**WORK REQUEST:**
Only one stretch of the listing below is wanted: the line with "Население iE5, 2020: none -> 33000" and all lines after it. Reproduce that stretch exactly.
====================
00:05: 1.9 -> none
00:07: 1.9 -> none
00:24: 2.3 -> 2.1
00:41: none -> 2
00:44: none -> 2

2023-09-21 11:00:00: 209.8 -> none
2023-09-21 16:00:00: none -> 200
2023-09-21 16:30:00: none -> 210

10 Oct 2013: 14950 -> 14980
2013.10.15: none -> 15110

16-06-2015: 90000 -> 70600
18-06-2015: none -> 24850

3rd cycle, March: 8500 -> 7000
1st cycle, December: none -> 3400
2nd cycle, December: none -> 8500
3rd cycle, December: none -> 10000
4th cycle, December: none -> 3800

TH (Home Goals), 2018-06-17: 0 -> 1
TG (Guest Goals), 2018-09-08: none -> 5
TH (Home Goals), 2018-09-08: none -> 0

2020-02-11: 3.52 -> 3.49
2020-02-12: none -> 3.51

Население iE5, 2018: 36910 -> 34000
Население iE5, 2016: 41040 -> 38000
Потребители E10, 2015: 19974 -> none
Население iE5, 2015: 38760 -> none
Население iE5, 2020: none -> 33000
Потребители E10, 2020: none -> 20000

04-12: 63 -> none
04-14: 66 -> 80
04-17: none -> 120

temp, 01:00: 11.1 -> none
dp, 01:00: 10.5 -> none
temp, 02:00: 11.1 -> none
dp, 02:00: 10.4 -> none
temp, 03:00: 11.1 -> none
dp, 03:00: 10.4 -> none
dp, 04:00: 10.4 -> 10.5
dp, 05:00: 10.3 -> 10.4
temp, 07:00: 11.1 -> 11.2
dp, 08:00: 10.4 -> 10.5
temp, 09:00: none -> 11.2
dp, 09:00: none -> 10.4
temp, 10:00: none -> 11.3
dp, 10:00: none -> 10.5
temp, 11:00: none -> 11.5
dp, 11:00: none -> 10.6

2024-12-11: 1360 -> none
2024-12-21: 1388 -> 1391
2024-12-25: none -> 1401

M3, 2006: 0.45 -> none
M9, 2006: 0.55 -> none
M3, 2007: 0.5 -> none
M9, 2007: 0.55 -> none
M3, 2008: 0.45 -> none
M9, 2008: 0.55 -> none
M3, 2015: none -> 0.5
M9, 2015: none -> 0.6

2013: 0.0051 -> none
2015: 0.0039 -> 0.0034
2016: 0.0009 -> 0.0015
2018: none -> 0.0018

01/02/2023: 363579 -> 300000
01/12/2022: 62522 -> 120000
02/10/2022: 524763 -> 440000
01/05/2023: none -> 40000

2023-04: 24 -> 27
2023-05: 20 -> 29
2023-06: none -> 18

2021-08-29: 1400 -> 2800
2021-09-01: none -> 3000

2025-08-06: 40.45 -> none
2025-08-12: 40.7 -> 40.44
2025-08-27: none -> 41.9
====================
**WRITTEN ANSWER:**
Население iE5, 2020: none -> 33000
Потребители E10, 2020: none -> 20000

04-12: 63 -> none
04-14: 66 -> 80
04-17: none -> 120

temp, 01:00: 11.1 -> none
dp, 01:00: 10.5 -> none
temp, 02:00: 11.1 -> none
dp, 02:00: 10.4 -> none
temp, 03:00: 11.1 -> none
dp, 03:00: 10.4 -> none
dp, 04:00: 10.4 -> 10.5
dp, 05:00: 10.3 -> 10.4
temp, 07:00: 11.1 -> 11.2
dp, 08:00: 10.4 -> 10.5
temp, 09:00: none -> 11.2
dp, 09:00: none -> 10.4
temp, 10:00: none -> 11.3
dp, 10:00: none -> 10.5
temp, 11:00: none -> 11.5
dp, 11:00: none -> 10.6

2024-12-11: 1360 -> none
2024-12-21: 1388 -> 1391
2024-12-25: none -> 1401

M3, 2006: 0.45 -> none
M9, 2006: 0.55 -> none
M3, 2007: 0.5 -> none
M9, 2007: 0.55 -> none
M3, 2008: 0.45 -> none
M9, 2008: 0.55 -> none
M3, 2015: none -> 0.5
M9, 2015: none -> 0.6

2013: 0.0051 -> none
2015: 0.0039 -> 0.0034
2016: 0.0009 -> 0.0015
2018: none -> 0.0018

01/02/2023: 363579 -> 300000
01/12/2022: 62522 -> 120000
02/10/2022: 524763 -> 440000
01/05/2023: none -> 40000

2023-04: 24 -> 27
2023-05: 20 -> 29
2023-06: none -> 18

2021-08-29: 1400 -> 2800
2021-09-01: none -> 3000

2025-08-06: 40.45 -> none
2025-08-12: 40.7 -> 40.44
2025-08-27: none -> 41.9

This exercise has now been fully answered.